サクラの位置からは横顔しか見えないが、何をそのように真剣に話しているのかと、サクラは気配を殺したまま二人の会話に耳をそばだてた。

 

「あのサクラって姉ちゃんのどこがいいわけ?」

最初に聞こえてきたのは、意外にも自分の名前。
同じ名前の別の人間かとも思ったが、どうやらサクラ自身のことだ。
どうもサクラは二人の前に出て行くタイミングを逃してしまった。

「確かに顔は可愛いけどさ、頭が良くて気が強いなんて最悪じゃん。でこも広いし。
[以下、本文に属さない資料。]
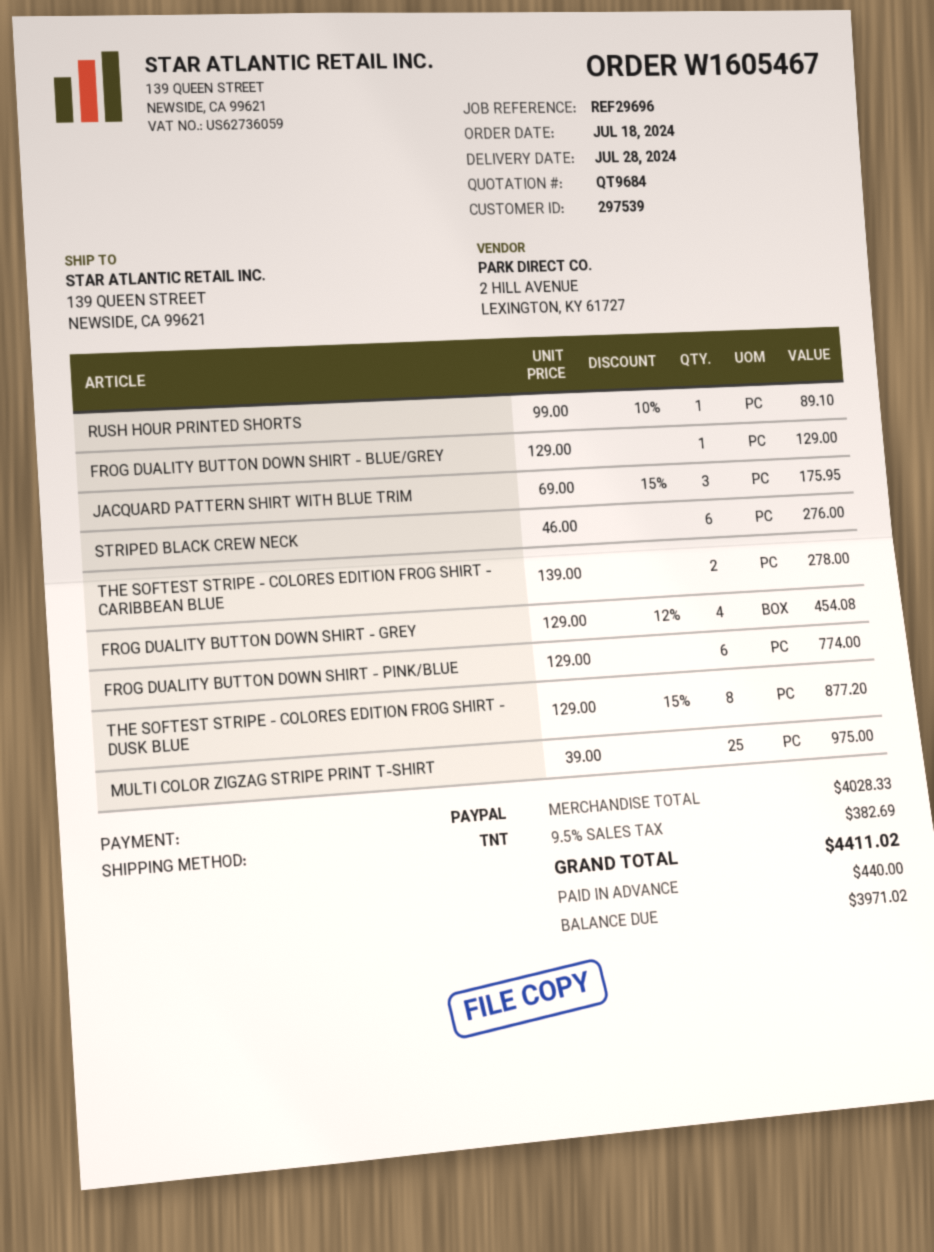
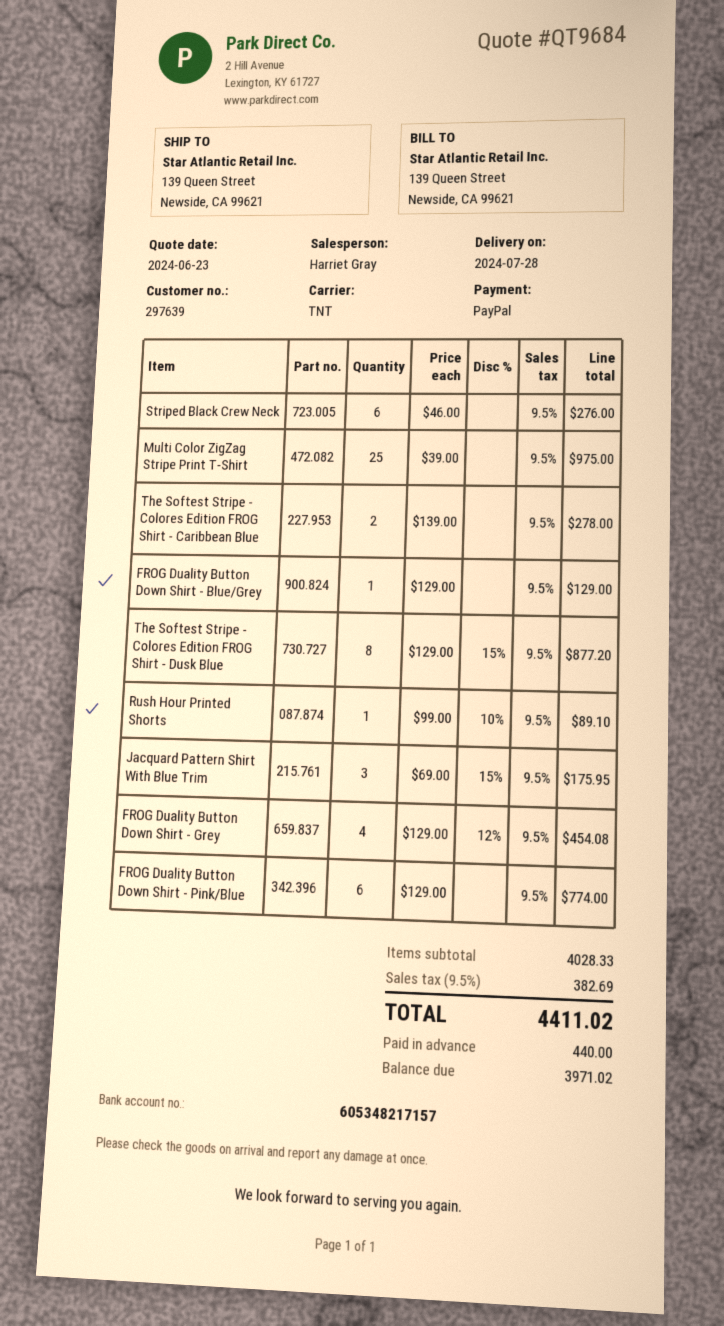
customer number: 297539 -> 297639

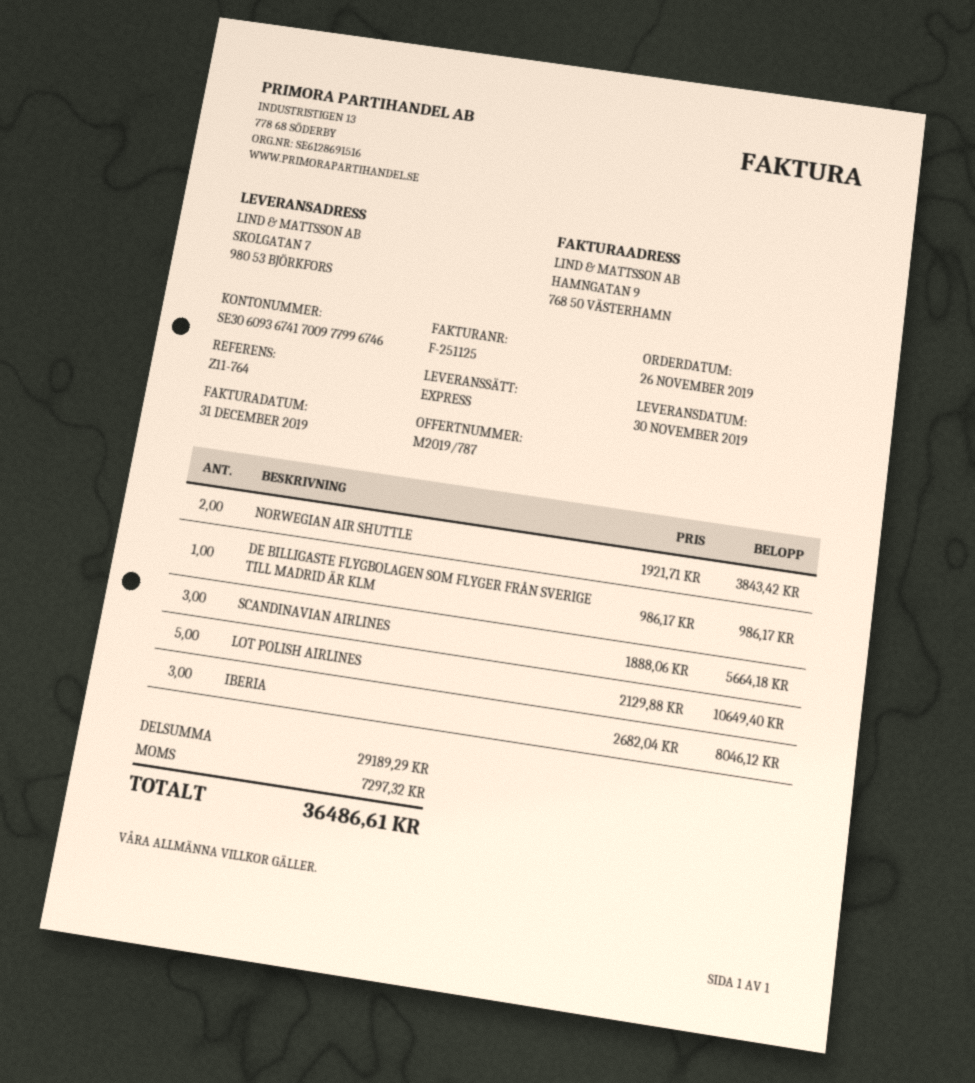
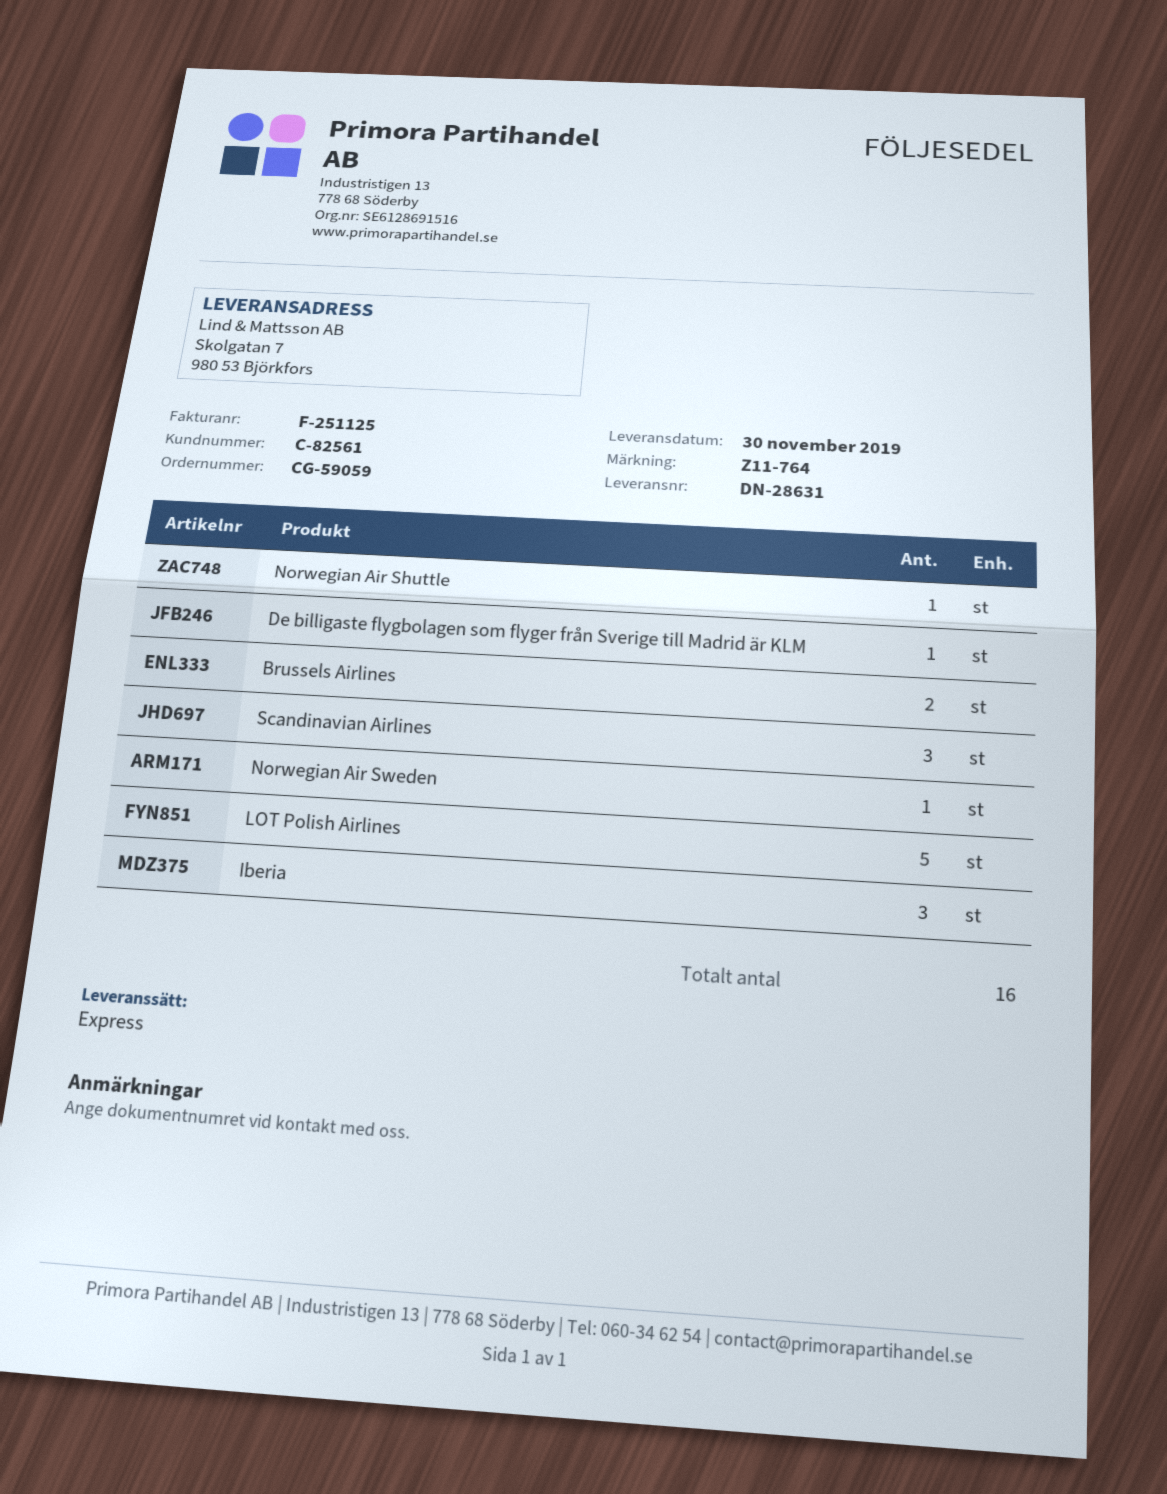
NORWEGIAN AIR SHUTTLE: 2 -> 1
Brussels Airlines: none -> 2
Norwegian Air Sweden: none -> 1

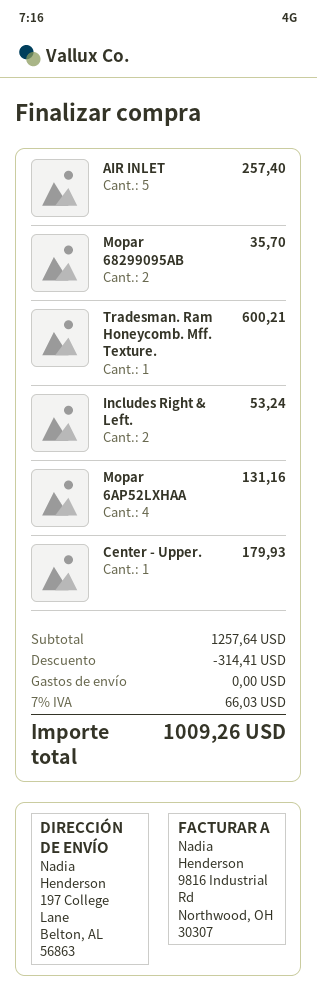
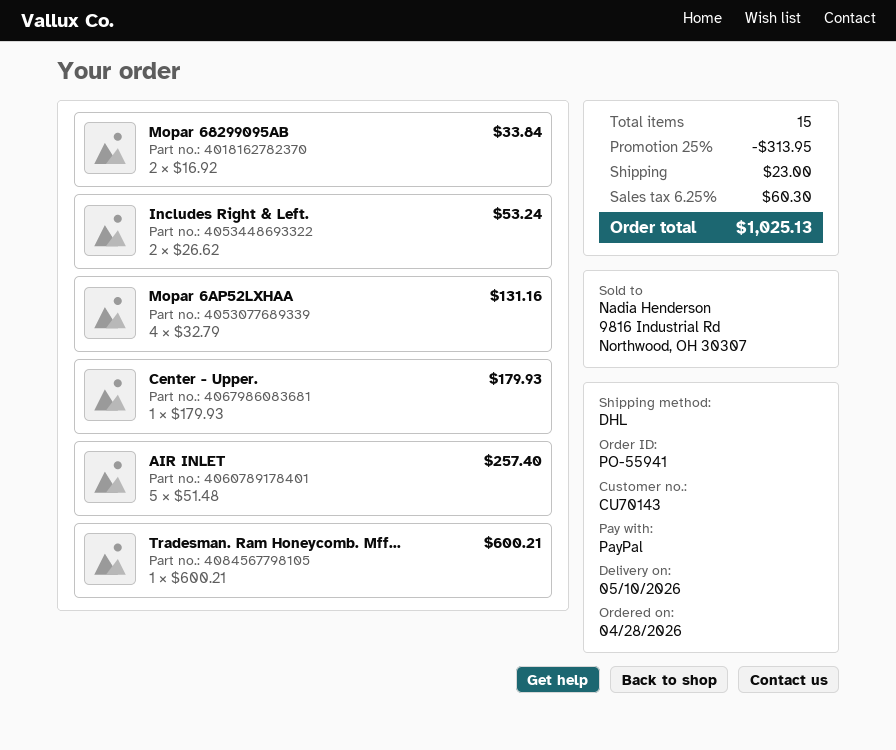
Mopar 68299095AB: 2 for 35.70 -> 2 for 33.84
discount: 314.41 -> 313.95
shipping: 0.00 -> 23.00
tax: 7% = 66.03 -> 6.25% = 60.30
total: 1009.26 -> 1025.13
俺はこの前ナルトの兄ちゃんといたヒナタって子の方がいいと思うな」
サクラが聞き耳を立てているとは露ほど知らず、木ノ葉丸は好き勝手言っている。
呼応するように、ナルトはくすくすと笑い声を立てた。
「そうだね」
あっさりとした肯定の返事。

サクラのこめかみの血管が大きく波打つ。
震える手で握りこぶしを作ったサクラはさっそく飛び出していこうと構える。
怒りは最高潮だ。

「でもさ・・・」
サクラがずいと足を進めると同時に、ナルトが口を開いた。
そして、続くナルトの言葉に、サクラの動きはすっかり止まってしまった。

「でも、俺はサクラちゃんがいいんだ」

 

はにかむようにして笑うナルトに、木ノ葉丸は少し顔を赤らめた。
子供の木ノ葉丸でさえ、ナルトの純真さは関心するものがある。
「・・・ナルトの兄ちゃんって結構凄いことはっきりと言うよね」
「そう?」
とぼけているのか、本心からなのか、ナルトはけろりとした顔で返す。

その時、覚えのある気配に気付いたナルトが視線を動かした。
「あれ、サクラちゃん?」
木ノ葉丸がギョッとして振り返ると、確かに目と鼻の先でサクラが佇んでいる。
サクラの姿を認めると同時に、ナルトは顔を綻ばせる。
彼女に会えた事が、嬉しくて仕方が無いというように。
「サクラちゃん」

 

悪口を聞かれたかと青ざめた木ノ葉丸とは対照的に、ナルトは邪気のない様子でサクラに駆け寄った。
「何、買い物?」
サクラの鞄を見て、笑いながら問い掛ける。
と、ナルトの表情がそのまま固まった。
「さ、サクラちゃん?」
狼狽した様子で呼びかける。

泣いていたからだ。
眼前にいるサクラが。

 

「・・・私、あんた嫌いよ」

サクラは袖口で涙を拭いながらくぐもった声を出す。
泣き続けるサクラに、木ノ葉丸は右往左往し、ナルトはただ当惑気味に眉をひそめた。


あとがき??
ナルサク、という要求しなかったので、そのまんま。
カカサクは、果たして入るかな。頑張ろう。